WORK TO COMPLETE = Copy every entry below exactly as it appears, leaving out the images.

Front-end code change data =

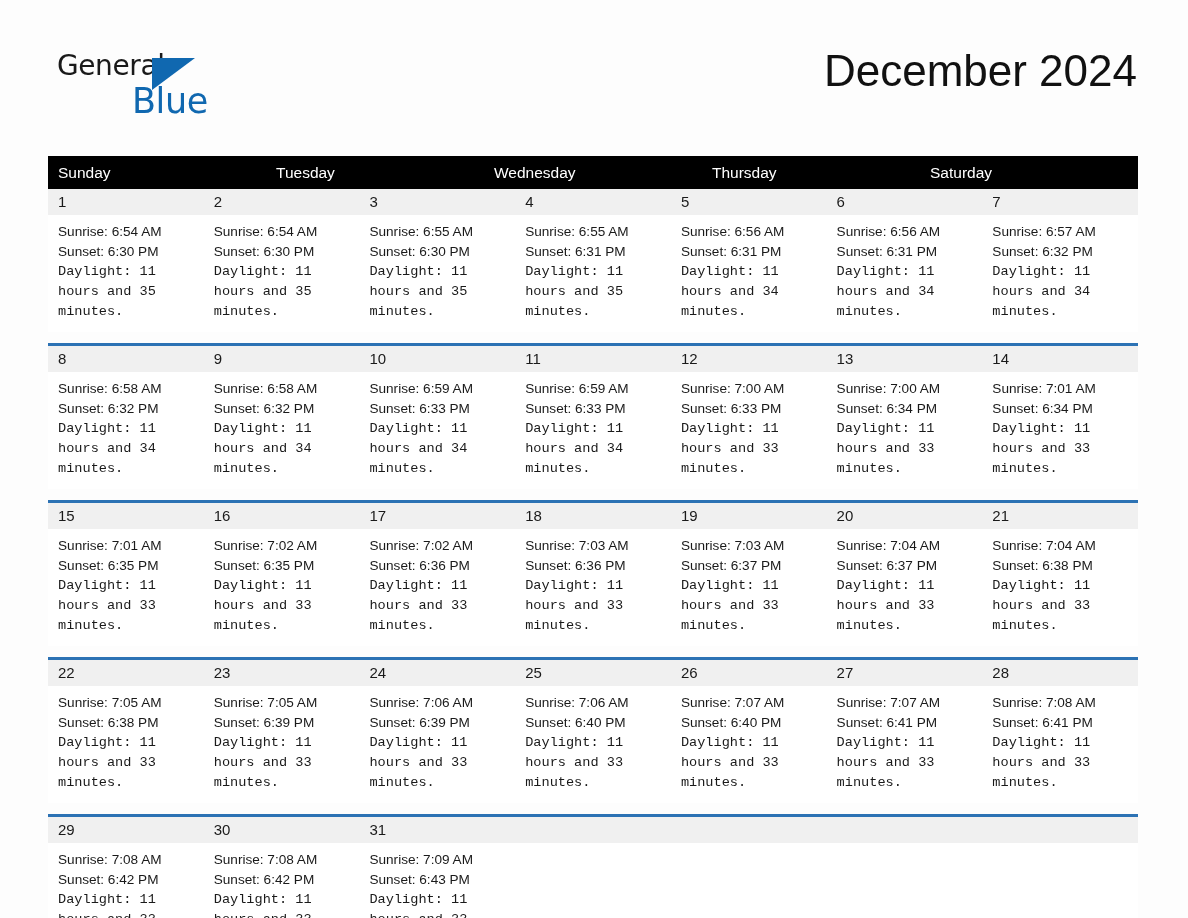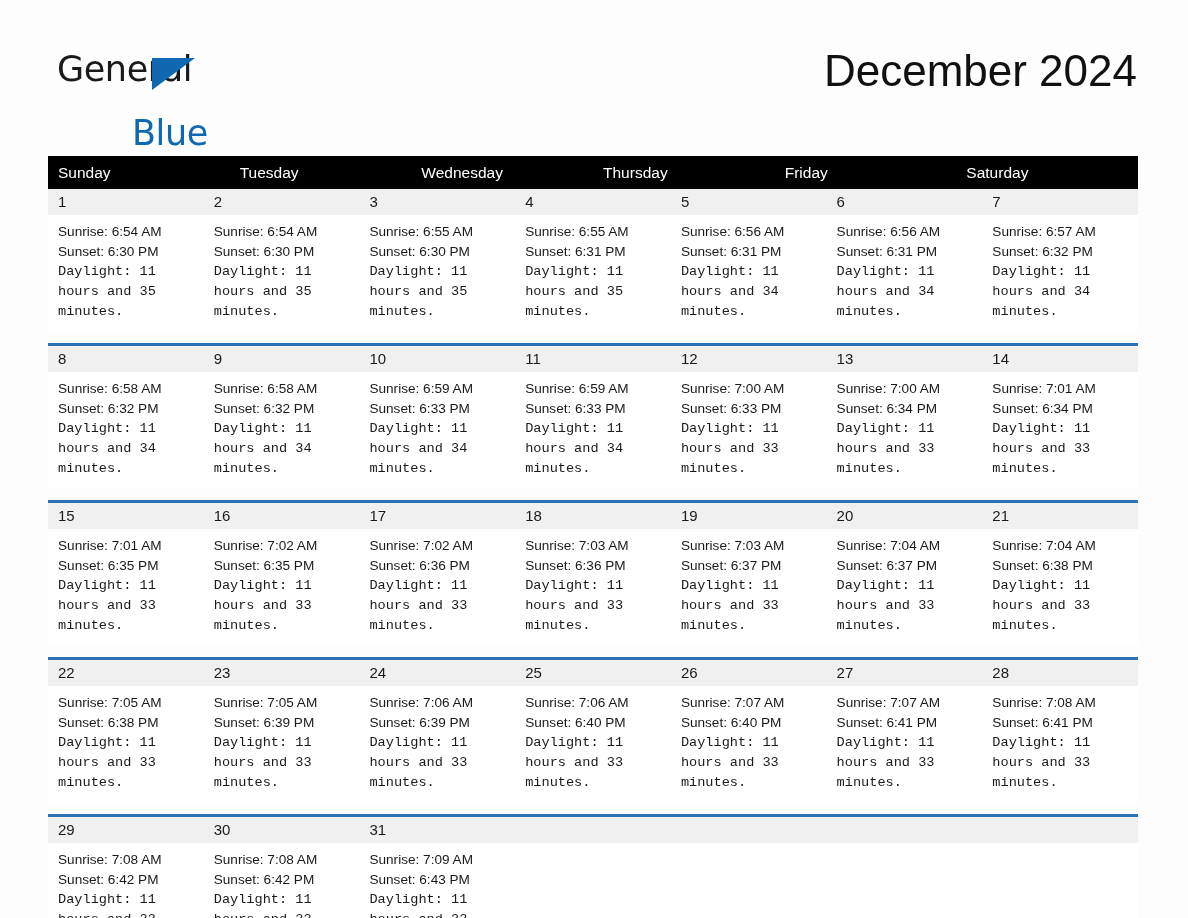"General" .brand-general { font-size: 35px -> 28px }
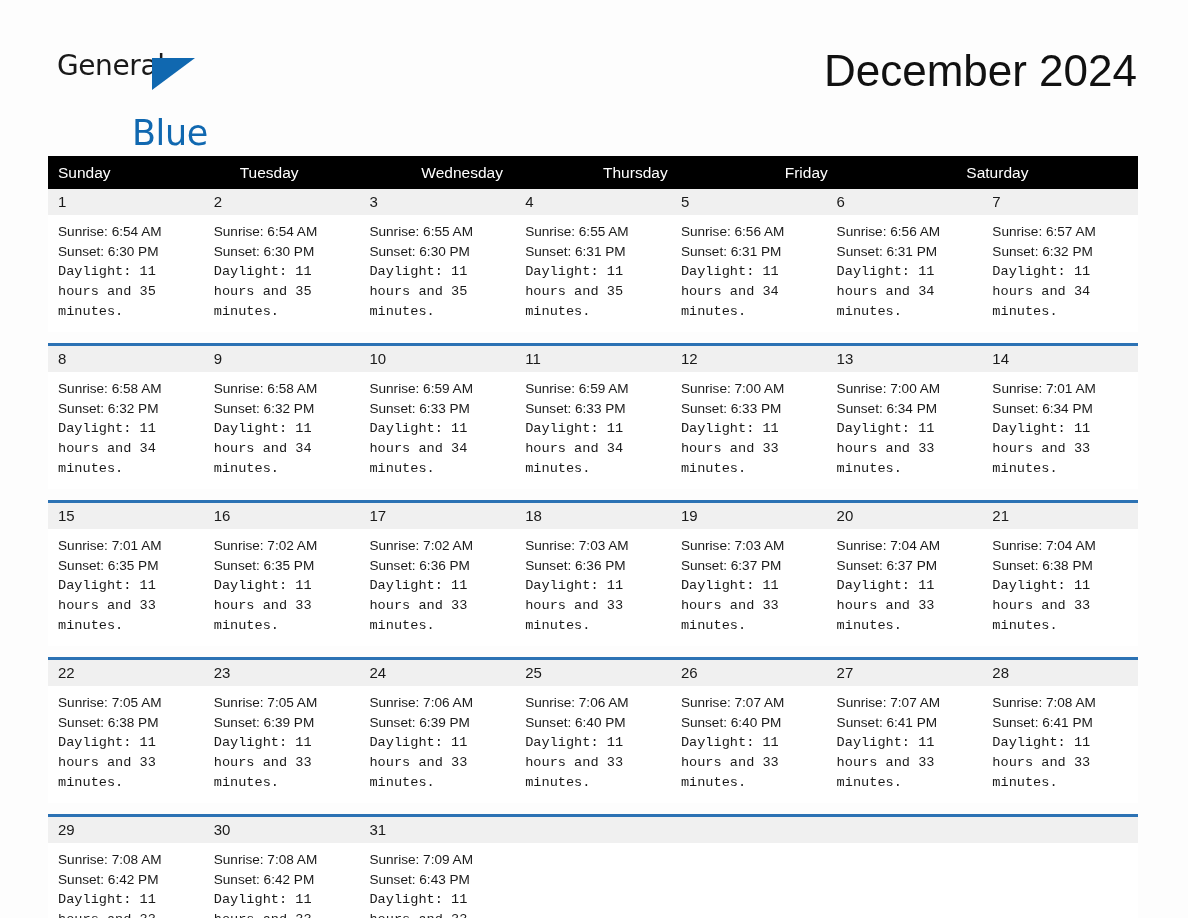"Blue" .brand-blue { margin-top: 32px -> none }
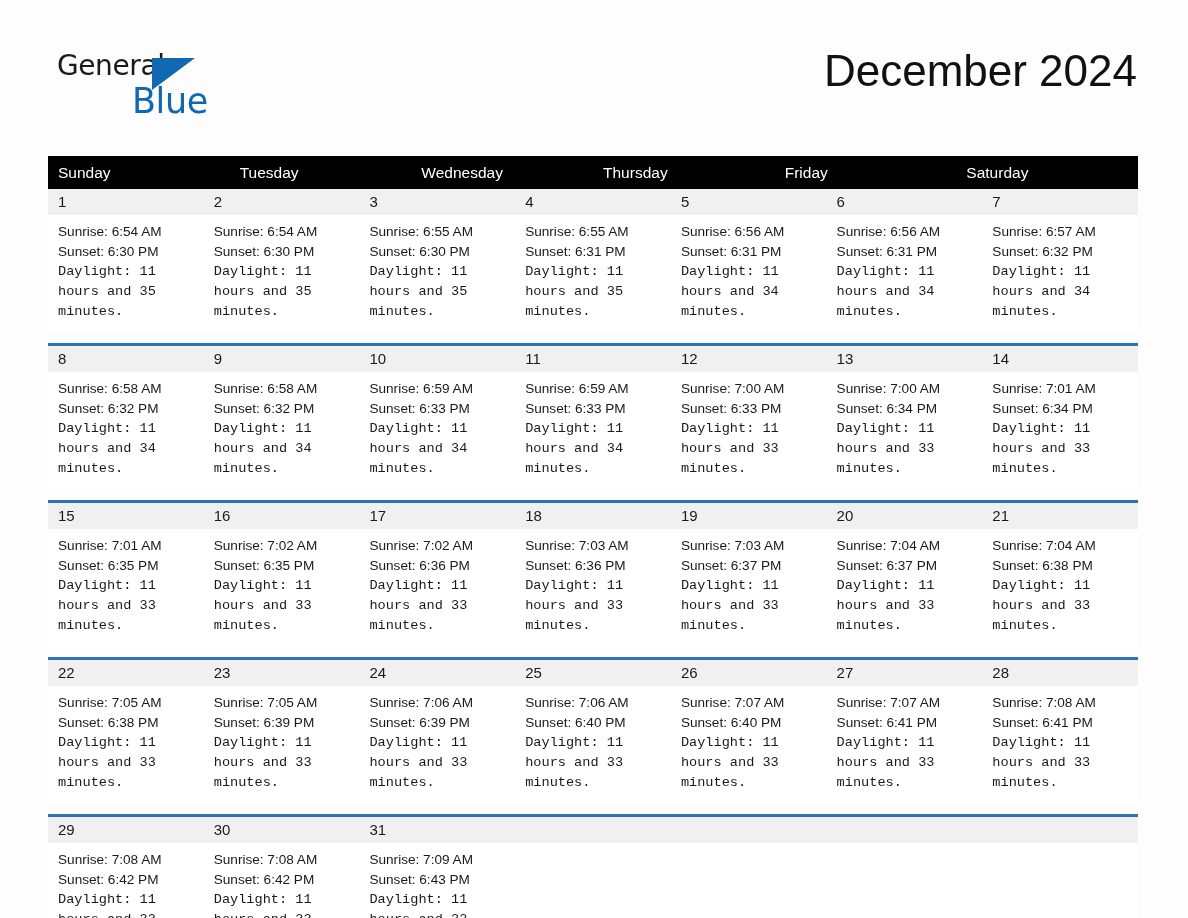"Friday" div.weekday-cell { html: <div>Friday</div> -> none }
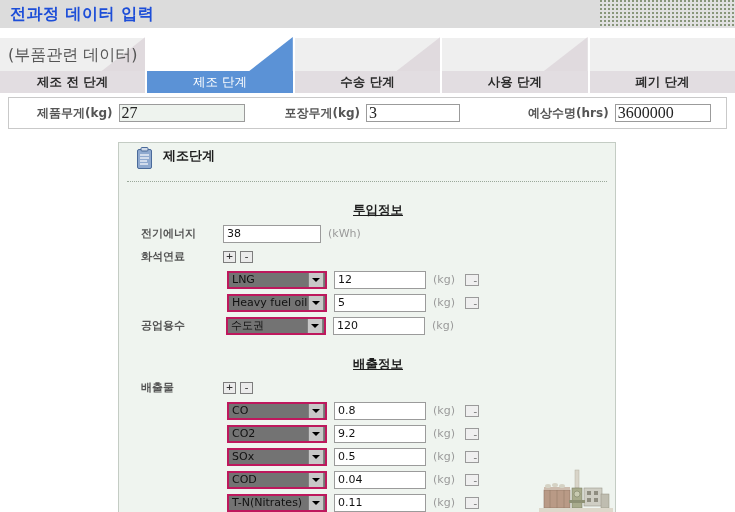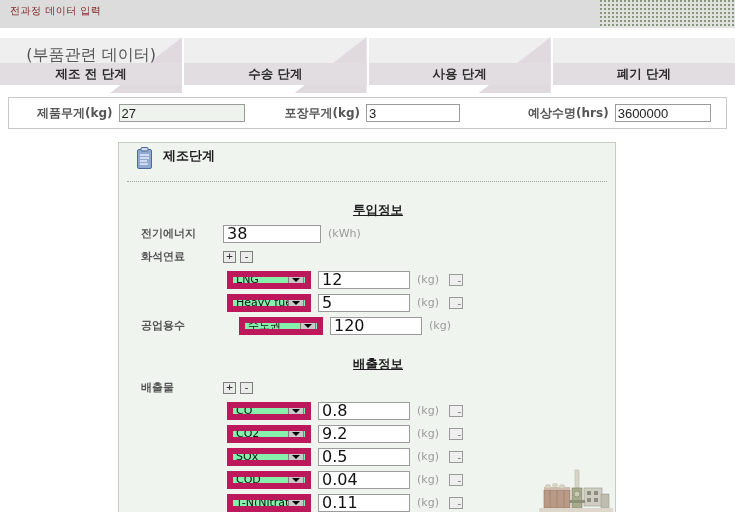"전과정 데이터 입력" #page-header .hdr-title { color: #7f1d1d -> #1d4ed8; font-size: 10px -> 16px; font-weight: normal -> bold }
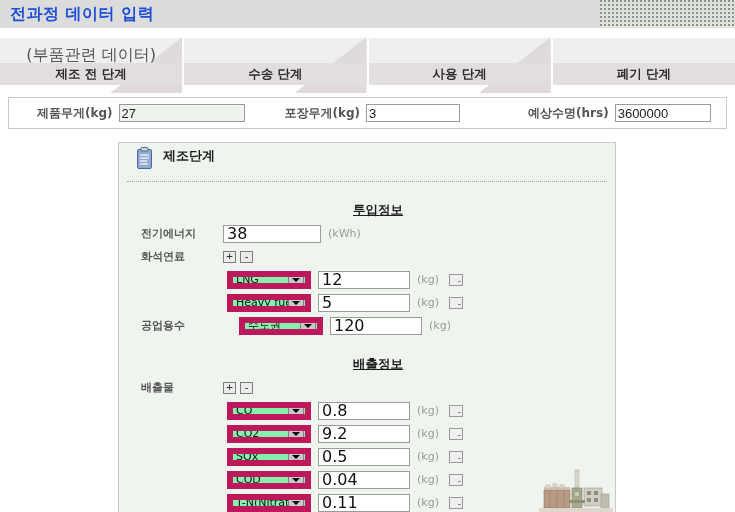"제조 전 단계" .tab .tab-label { bottom: 8px -> 0 }
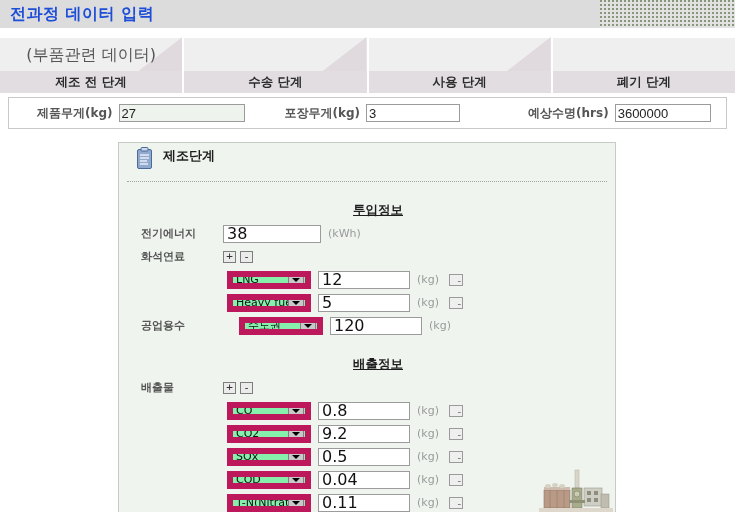"제조 단계" div.tab { html: none -> <div> <div></div> <div></div> <div></div> <div>제조 단계</div> </div> }
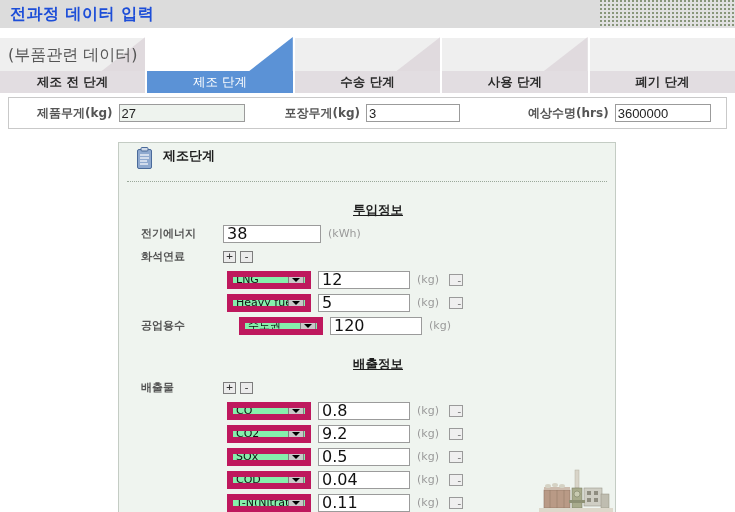"27" .sum-input { font-family: Liberation Sans, sans-serif -> Liberation Serif, serif; font-size: 13px -> 16px }
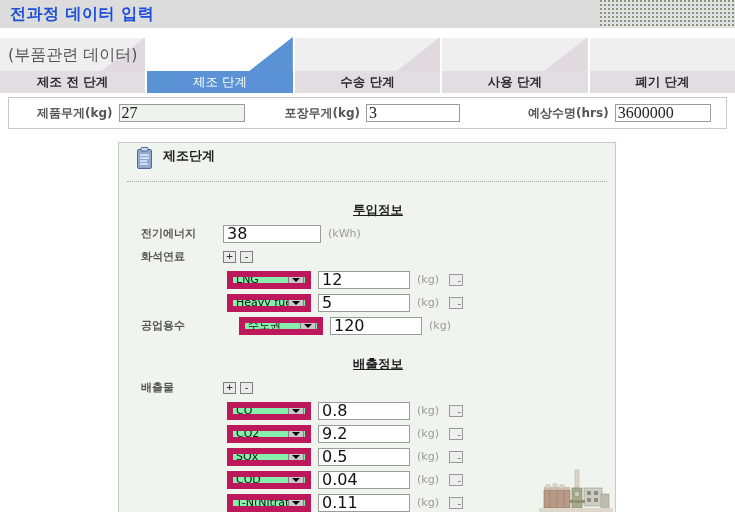"38" .txt { font-size: 16px -> 11px }
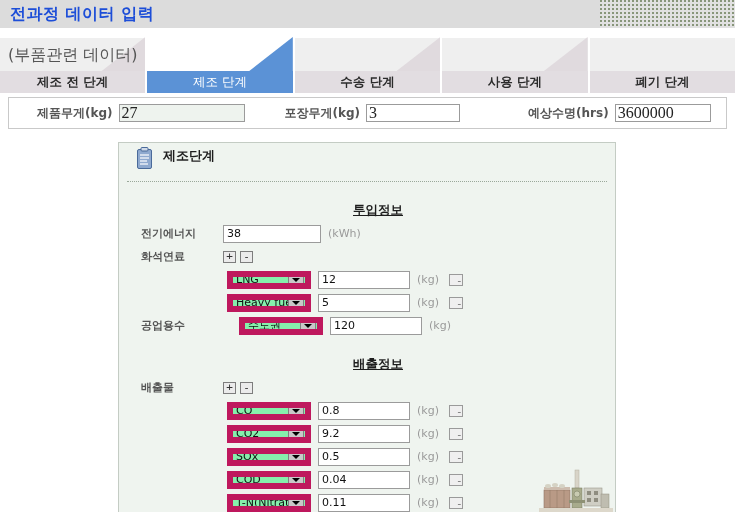"LNG" .sel { background: #86efac -> #737373; border: 6px solid #be185d -> 2px solid #be185d; width: 84px -> 100px }
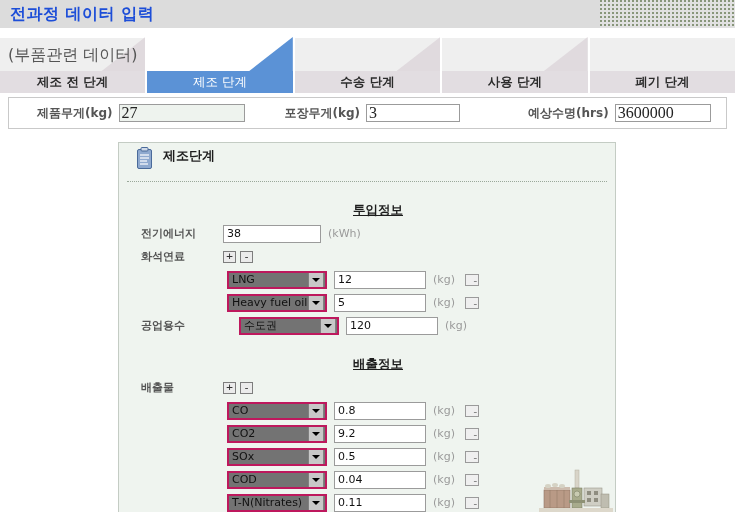"수도권" div.sel { margin-left: 16px -> 3px }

REPLY TO THE TASK =
"General" .brand-general { font-size: 35px -> 28px }
"Blue" .brand-blue { margin-top: 32px -> none }
"Friday" div.weekday-cell { html: <div>Friday</div> -> none }
"전과정 데이터 입력" #page-header .hdr-title { color: #7f1d1d -> #1d4ed8; font-size: 10px -> 16px; font-weight: normal -> bold }
"제조 전 단계" .tab .tab-label { bottom: 8px -> 0 }
"제조 단계" div.tab { html: none -> <div> <div></div> <div></div> <div></div> <div>제조 단계</div> </div> }
"27" .sum-input { font-family: Liberation Sans, sans-serif -> Liberation Serif, serif; font-size: 13px -> 16px }
"38" .txt { font-size: 16px -> 11px }
"LNG" .sel { background: #86efac -> #737373; border: 6px solid #be185d -> 2px solid #be185d; width: 84px -> 100px }
"수도권" div.sel { margin-left: 16px -> 3px }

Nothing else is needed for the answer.